How to complete this task. Return all the data exactly, keeping the pictures out.

(Data entries)
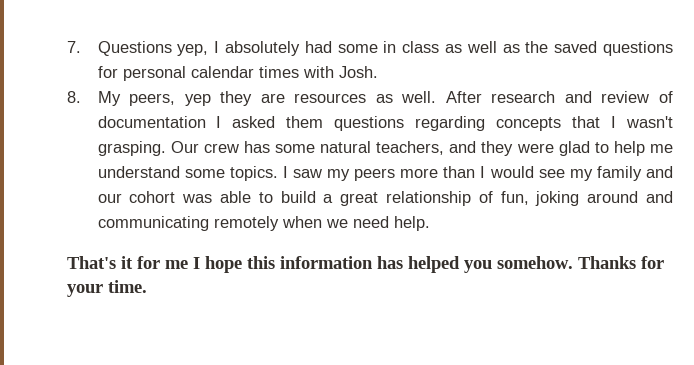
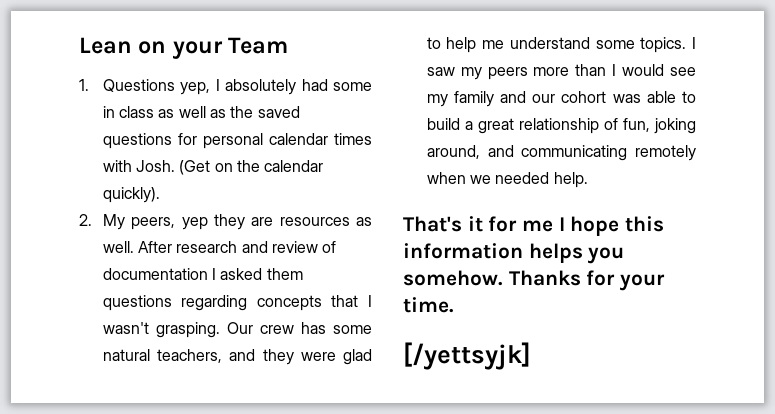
- 7. Questions yep, I absolutely had some in class as well as the saved questions for personal calendar times with Josh.
- 8. My peers, yep they are resources as well.
+ Lean on your Team
+ 1. Questions yep, I absolutely had some in class as well as the saved questions for personal calendar times with Josh. (Get on the calendar quickly).
+ 2. My peers, yep they are resources as well.
- I saw my peers more than I would see my family and our cohort was able to build a great relationship of fun, joking around and communicating remotely when we need help.
+ I saw my peers more than I would see my family and our cohort was able to build a great relationship of fun, joking around, and communicating remotely when we needed help.
- That's it for me I hope this information has helped you somehow.
+ That's it for me I hope this information helps you somehow.
+ [/yettsyjk]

Task solution.
- 7. Questions yep, I absolutely had some in class as well as the saved questions for personal calendar times with Josh.
- 8. My peers, yep they are resources as well.
+ Lean on your Team
+ 1. Questions yep, I absolutely had some in class as well as the saved questions for personal calendar times with Josh. (Get on the calendar quickly).
+ 2. My peers, yep they are resources as well.
- I saw my peers more than I would see my family and our cohort was able to build a great relationship of fun, joking around and communicating remotely when we need help.
+ I saw my peers more than I would see my family and our cohort was able to build a great relationship of fun, joking around, and communicating remotely when we needed help.
- That's it for me I hope this information has helped you somehow.
+ That's it for me I hope this information helps you somehow.
+ [/yettsyjk]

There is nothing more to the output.